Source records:
####################

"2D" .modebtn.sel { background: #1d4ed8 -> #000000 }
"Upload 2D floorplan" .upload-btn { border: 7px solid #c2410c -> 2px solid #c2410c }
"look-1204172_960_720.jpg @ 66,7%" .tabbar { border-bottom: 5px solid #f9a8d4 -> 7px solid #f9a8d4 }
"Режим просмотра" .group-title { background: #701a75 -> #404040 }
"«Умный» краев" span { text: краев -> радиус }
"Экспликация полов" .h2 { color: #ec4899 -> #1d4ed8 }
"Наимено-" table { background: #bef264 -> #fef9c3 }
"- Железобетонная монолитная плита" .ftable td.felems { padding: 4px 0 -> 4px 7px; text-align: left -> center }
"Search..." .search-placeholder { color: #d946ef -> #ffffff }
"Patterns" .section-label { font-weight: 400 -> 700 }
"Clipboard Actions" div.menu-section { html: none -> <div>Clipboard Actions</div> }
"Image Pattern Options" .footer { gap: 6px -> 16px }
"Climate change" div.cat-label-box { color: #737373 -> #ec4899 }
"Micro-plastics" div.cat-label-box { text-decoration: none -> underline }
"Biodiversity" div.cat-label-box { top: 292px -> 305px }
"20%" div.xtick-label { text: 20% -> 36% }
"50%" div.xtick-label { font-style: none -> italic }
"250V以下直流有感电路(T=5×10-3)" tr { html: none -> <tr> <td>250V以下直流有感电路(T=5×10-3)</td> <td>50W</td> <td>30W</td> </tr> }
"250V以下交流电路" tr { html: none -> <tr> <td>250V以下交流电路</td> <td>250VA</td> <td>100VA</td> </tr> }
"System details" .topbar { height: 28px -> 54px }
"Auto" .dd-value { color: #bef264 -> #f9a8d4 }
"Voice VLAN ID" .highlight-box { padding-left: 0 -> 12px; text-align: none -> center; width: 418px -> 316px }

####################

[WHAT THE EXERCISE ASKS]:
In the entries above, copy each line that contains the string "xtick".

[SOLUTION TO THIS PROBLEM]:
"20%" div.xtick-label { text: 20% -> 36% }
"50%" div.xtick-label { font-style: none -> italic }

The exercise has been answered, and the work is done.